Это тихое, молчаливое отстранение Седова от желанной работы, которой он отдавал всего себя не ради наград, было ещё одной попыткой поставить хотя и талантливого, но не «благородного» чина на место. Седов отлично это понимал. И в немалой степени по этой причине задуманная им и начавшаяся уже экспедиция к полюсу являлась делом его чести. И потому он торопился.

Но не слишком ли безоглядно?

НАХОДКИ В ТРЮМЕ

Гулко стукнула дверь носового капа, что ведёт из кубрика команды на верхнюю палубу. С тихим шорохом обсыпался с вант сухой снег. Белый комок свалился на ушанку Инютина. Назначенный в Крестовой губе боцманом взамен списанного, Инютин первым теперь выбирался ежеутренне на палубу — раздавать матросам наряды на работы.

— О! — воскликнул весело Инютин, отряхивая снег с шапки и бровей. — Погодка-то самый раз для косьбы! Извольте выходить, господа матросы! — крикнул боцман в кап. — Да белые перчаточки с соломенными шляпками будьте любезны не забыть!
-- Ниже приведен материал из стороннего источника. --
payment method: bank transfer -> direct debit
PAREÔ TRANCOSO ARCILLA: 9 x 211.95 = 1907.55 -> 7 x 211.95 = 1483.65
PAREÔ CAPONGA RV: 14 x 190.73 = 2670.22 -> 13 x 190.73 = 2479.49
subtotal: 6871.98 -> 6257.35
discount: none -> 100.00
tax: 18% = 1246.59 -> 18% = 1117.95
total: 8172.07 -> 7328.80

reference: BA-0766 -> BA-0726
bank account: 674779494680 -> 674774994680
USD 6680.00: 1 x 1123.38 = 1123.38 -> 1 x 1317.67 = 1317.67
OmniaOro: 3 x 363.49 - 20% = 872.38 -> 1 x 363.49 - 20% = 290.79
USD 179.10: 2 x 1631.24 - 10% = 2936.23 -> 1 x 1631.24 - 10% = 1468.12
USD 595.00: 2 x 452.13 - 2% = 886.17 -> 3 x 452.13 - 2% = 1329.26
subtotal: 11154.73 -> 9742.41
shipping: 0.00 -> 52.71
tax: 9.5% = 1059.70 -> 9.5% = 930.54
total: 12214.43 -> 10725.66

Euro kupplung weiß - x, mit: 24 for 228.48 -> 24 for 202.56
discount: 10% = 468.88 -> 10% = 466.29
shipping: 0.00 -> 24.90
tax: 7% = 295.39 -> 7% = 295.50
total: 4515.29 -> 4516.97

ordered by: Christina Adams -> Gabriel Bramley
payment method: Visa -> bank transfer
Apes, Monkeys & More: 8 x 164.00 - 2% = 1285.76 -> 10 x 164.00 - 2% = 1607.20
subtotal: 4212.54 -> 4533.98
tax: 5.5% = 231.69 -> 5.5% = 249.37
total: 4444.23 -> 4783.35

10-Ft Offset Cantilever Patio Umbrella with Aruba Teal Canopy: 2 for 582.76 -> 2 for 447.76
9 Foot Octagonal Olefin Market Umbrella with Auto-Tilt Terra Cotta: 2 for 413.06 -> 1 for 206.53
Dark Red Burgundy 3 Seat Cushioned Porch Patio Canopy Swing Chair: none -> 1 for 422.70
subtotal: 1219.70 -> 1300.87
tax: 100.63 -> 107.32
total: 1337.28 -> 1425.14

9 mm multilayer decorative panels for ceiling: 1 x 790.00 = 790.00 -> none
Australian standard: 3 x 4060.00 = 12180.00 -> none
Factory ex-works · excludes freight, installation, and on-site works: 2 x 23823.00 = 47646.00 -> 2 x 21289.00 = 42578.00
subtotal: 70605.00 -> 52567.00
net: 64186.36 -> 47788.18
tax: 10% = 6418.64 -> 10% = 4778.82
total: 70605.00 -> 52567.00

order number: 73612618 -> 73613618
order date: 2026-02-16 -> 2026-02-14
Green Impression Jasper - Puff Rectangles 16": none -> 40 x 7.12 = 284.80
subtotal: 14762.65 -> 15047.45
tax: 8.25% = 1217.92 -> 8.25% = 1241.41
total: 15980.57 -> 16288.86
Инютин по-хозяйски оглядел запорошённое, будто поседевшее за ночь судно.

«Фока» застыл в четверти километра от скалистых отрогов Панкратьева полуострова, нацелясь носом на северо-запад, в покрытое неровным, щербатым льдом море. Сзади но левому борту высился над льдами обломок айсберга. По корме шхуны виднелся вдали заснеженный берег Новой Земли. Он отлого подымался от моря и холмисто взбегал вверх, переходя в мощный тёмный ледник, накрывший собой выбеленную землю. Безрадостная, леденящая душу картина.

Откуда-то от брашпиля выбралась из сугроба собака. Она отряхнула с себя снег и, потянувшись, подошла к Инютину, приветственно помахивая хвостом.

— Что, озябла небось? — потрепал её по холке боцман.

Ещё три собаки сидели у входа в надстройку, поглядывая на дверь в ожидании повара Пищухина с отбросами. Остальные собаки спали, свернувшись кто где — сворами и поодиночке.

На трапе мостика показался неуклюже одетый в чёрный меховой полушубок вахтенный матрос Пустошный с деревянной лопатой в руке.

— Сколь уж времени-то, Семеныч? — поинтересовался Пустошный, сходя вниз.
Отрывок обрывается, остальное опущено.